From anticipated easing to priced-out cuts
Futures markets had been positioned for additional easing heading into the year. The Fed trimmed its benchmark rate by a total of 175 basis points across 2024 and 2025 but has held steady so far this year. Market participants had expected about two quarter-percentage-point cuts by year-end, but the combination of geopolitical tensions and the resulting oil price shock dampened those expectations.
"At the beginning of the year, the Fed had a pretty clear path to rate cuts," said Joseph Purtell, a portfolio manager at Neuberger. "The advent of the Iranian conflict and the oil price shock have changed all of this."
In the wake of the Fed meeting, Fed Funds futures largely moved to rule out rate reductions for the remainder of the year and were even pricing in a potential hike during the first half of next year, according to LSEG data. Several strategists noted that some members of the Fed who had been categorized as more dovish have moved toward the center on the policy spectrum.
"We’ve seen some of the more dovish members move toward the center," said Dustin Reid, chief strategist, fixed income at Mackenzie Investments. "The real discussion becomes could the Fed hike, should it and will it, in the second half of the year."
Leadership dynamics and political context
President Trump has publicly criticized Jerome Powell in the past for not reducing rates more aggressively. Warsh, who was nominated by the president, has been viewed by many investors as potentially more supportive of easing. However, at his confirmation hearing earlier this month, Warsh stated he had made no promises to the administration about cutting interest rates.
"Warsh is still dealing with an administration that is fervently in the corner of cutting rates at a time that it may not necessarily be called for quite yet because the unemployment picture still doesn’t necessarily warrant it," said Gregg Abella, CEO at Investment Partners Asset Management. "I’d be surprised, if right out of the gate, he’s able to persuade the other governors on the board of the Fed that this (rate cuts) needs to happen imminently."
Market views remain mixed
Not all market participants have abandoned the possibility of cuts this year. Analysts at Citi continue to project that cooler inflation and weakening labor market conditions could pave the way for reductions in September, and they noted that markets could rapidly reprice cuts if oil prices fall.
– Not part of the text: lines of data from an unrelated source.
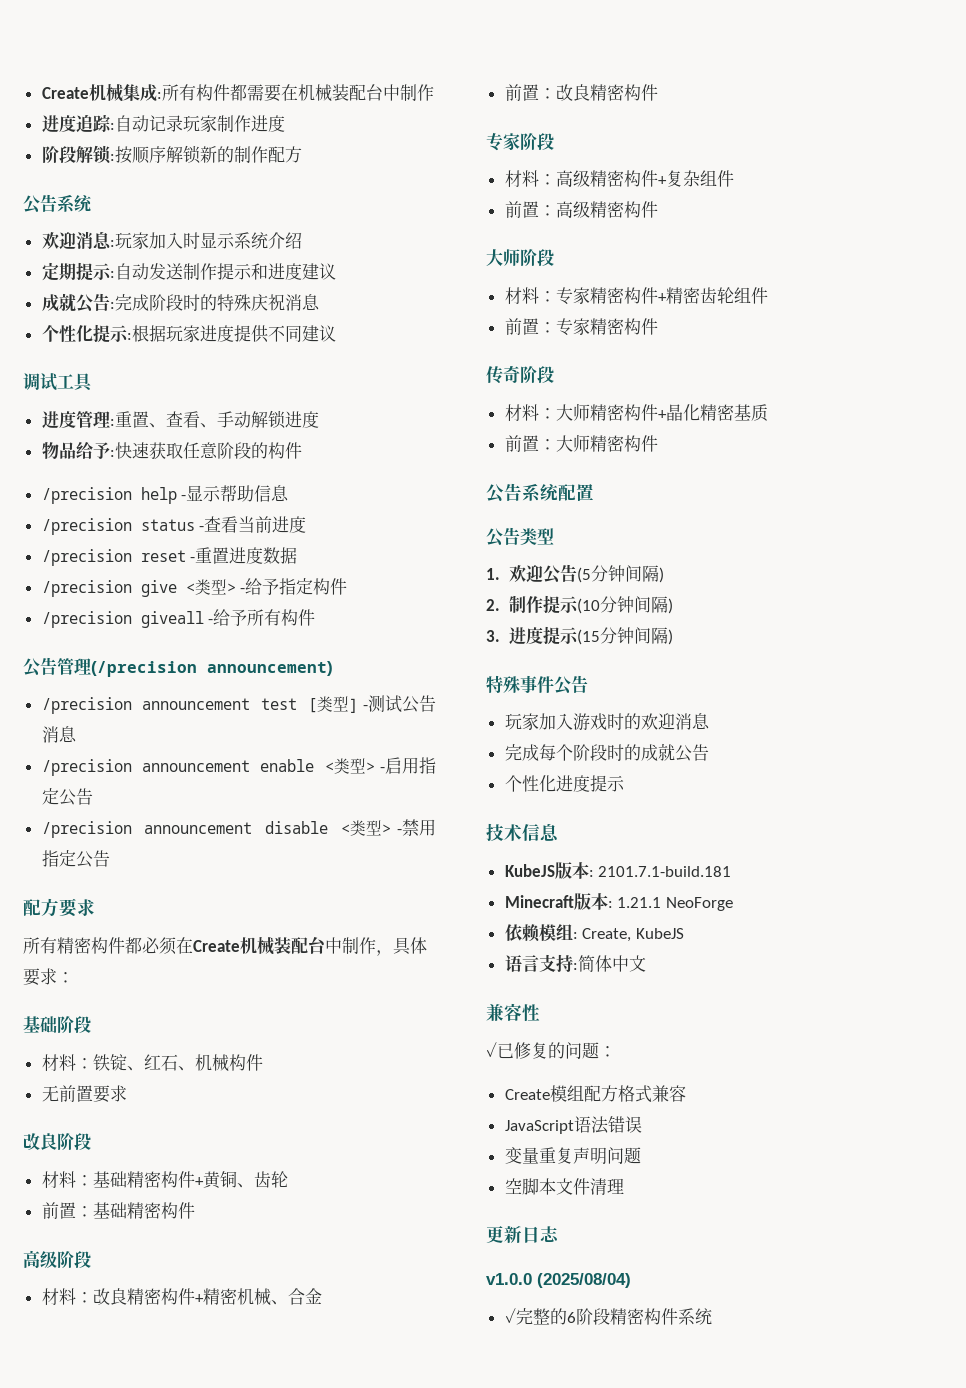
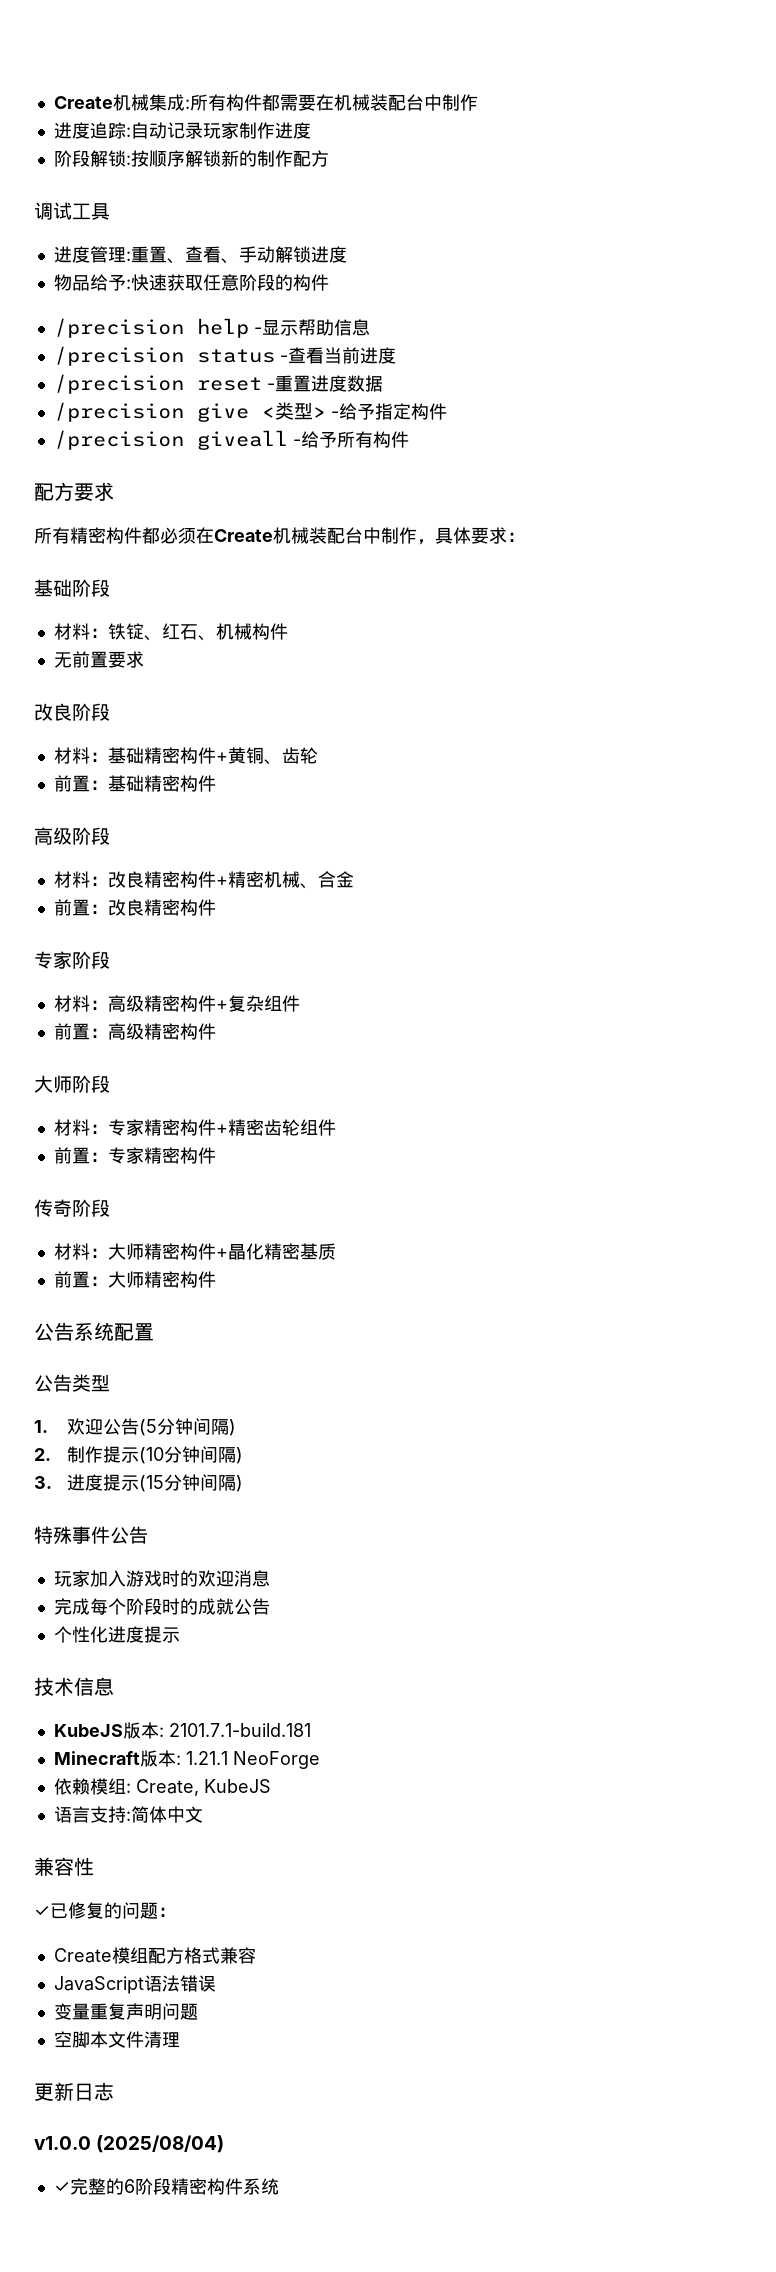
  阶段解锁:按顺序解锁新的制作配方
- 公告系统
- 欢迎消息:玩家加入时显示系统介绍
- 定期提示:自动发送制作提示和进度建议
- 成就公告:完成阶段时的特殊庆祝消息
- 个性化提示:根据玩家进度提供不同建议
- 公告管理(/precision announcement)
- /precision announcement test [类型] -测试公告消息
- /precision announcement enable <类型> -启用指定公告
- /precision announcement disable <类型> -禁用指定公告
Meanwhile, some investors are positioning tactically for the scenario in which rates do fall. Michael Reynolds, vice president of investment strategy at Glenmede, said the firm was looking for opportunities in smaller-company shares, which typically benefit from lower borrowing costs. He also expressed skepticism of the narrative that a hike is more likely than a cut this year.
"I’m kind of skeptical of this emerging narrative that a hike is more likely than a cut this year," Reynolds said.
Implications for risk assets and fixed income
Lower rates and an easing bias have been supportive for risk assets over the past two years. If the anticipated easing does not materialize and the rate path turns out to be more hawkish than markets expect, equities and several segments of the fixed income market could face pressure. At the same time, higher energy prices and their impact on inflation may encourage investors to favor instruments that protect against rising consumer prices.
In short, the arrival of a new Fed chair has not removed the uncertainties that govern rate expectations. Internal division at the Fed, geopolitical-driven energy price spikes and evolving market pricing together have made a clear near-term path for rate cuts less certain than many had anticipated.